At the urging of the United States, Panama broke from Colombia and declared its independence in 1903, resulting in the partnership with the USA to begin construction once again on the passage. The canal was completed in August 1914 and as per the original agreement the USA administered the canal until December 31, 1999 when Panama assumed full operation.
The world’s greatest shortcut provided a boost to world trade and transit, by cutting transit time from the Atlantic to the Pacific (and vice versa) by approximately three weeks.
A private yacht may pay $2000 or less and a large commercial ship up to $150,000. The cost is still less than sailing around South America. Interesting fact: Panama Canal authorities used to charge swimmers 36 cents to pass through.
Toll for crossing through the canal for a ship the size of the Norwegian Sun is approximately $250,000 (1500 passengers). A giant cruise ship such as the Bliss, will pay $890,000 (4000 passengers). The tolls are calculated with numerous factors including size, revenue earnings and number of passengers. A universal measurement system is used, taxing every 100 cubic feet of passenger space (cabins, dining, entertainment areas) but not bridge or crew areas. Usually $5 per cubic foot.

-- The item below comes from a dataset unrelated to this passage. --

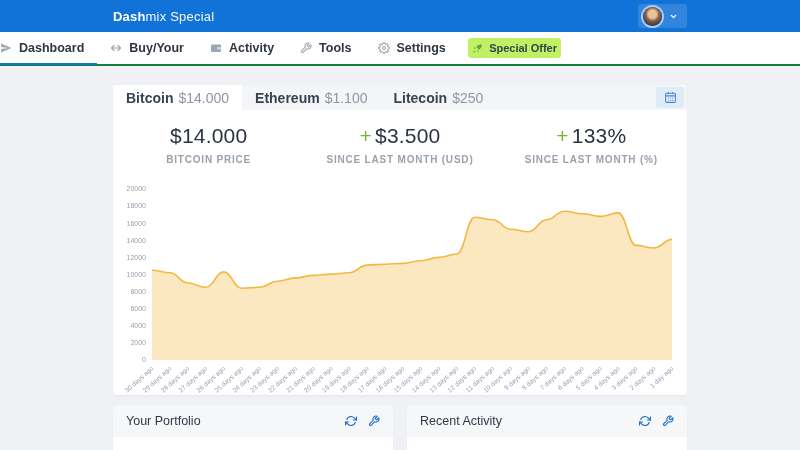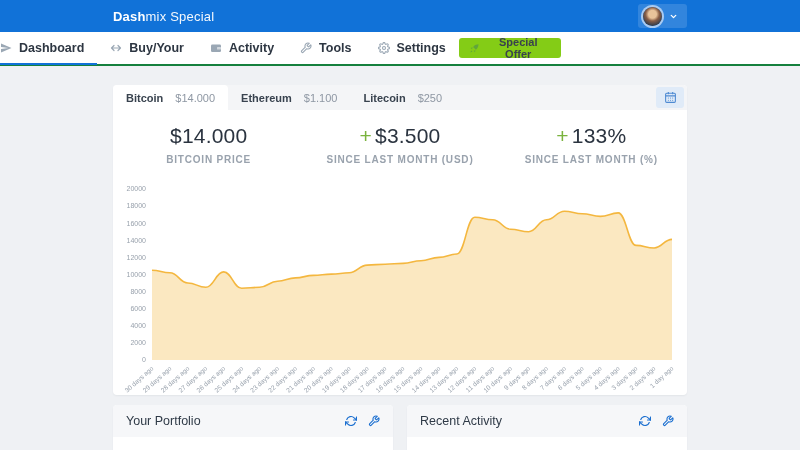"Special Offer" .offer-btn { background: #84cc16 -> #bef264; padding: 0 10px -> 0 4px }
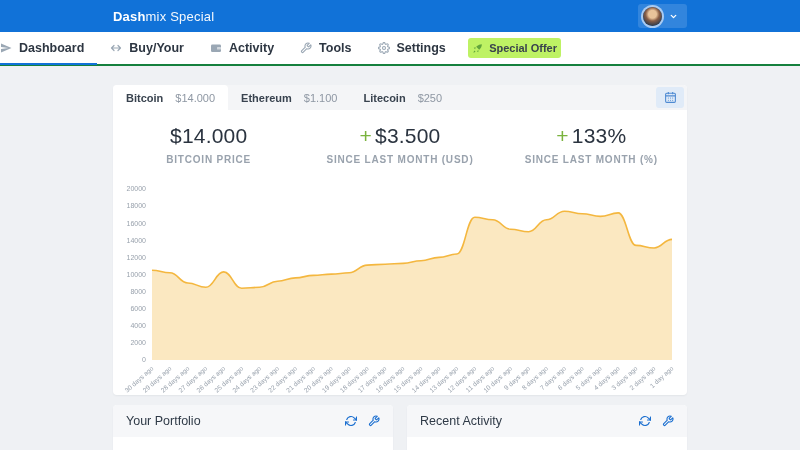"Bitcoin" .tab { font-size: 11px -> 14px; gap: 12px -> 5px }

Cruise operators will often include in the cost of the cruise approximately $140 per person as a surcharge.
Panama is now one of the fastest expanding countries in world trade. The canal generates 2 billion dollars for Panama annually. The canal is vital to the world’s prosperity and is clearly an enormous feat of humanity, linking the world.
As we exited the final locks on the Pacific side (Pedro Miguel) at 5:30pm we completed more than ten hours of transiting through one of the wonders of the world – the world’s greatest shortcut. As the world moves through the challenges of nationalism versus globalization, as well as the impending and potentially disastrous effects of climate change, new and expanded canals are being considered. The wildly successful Panama Canal has sparked interest in Nicaragua for possible construction of a new canal there. China is poised to capitalize as a world power in potential new canals around the world, with the construction knowhow and trade-savvy chops to lead in the building of such a canal.
Cruising through the Panama Canal was certainly the highlight of our 15 days onboard the Norwegian Sun. Fabulous !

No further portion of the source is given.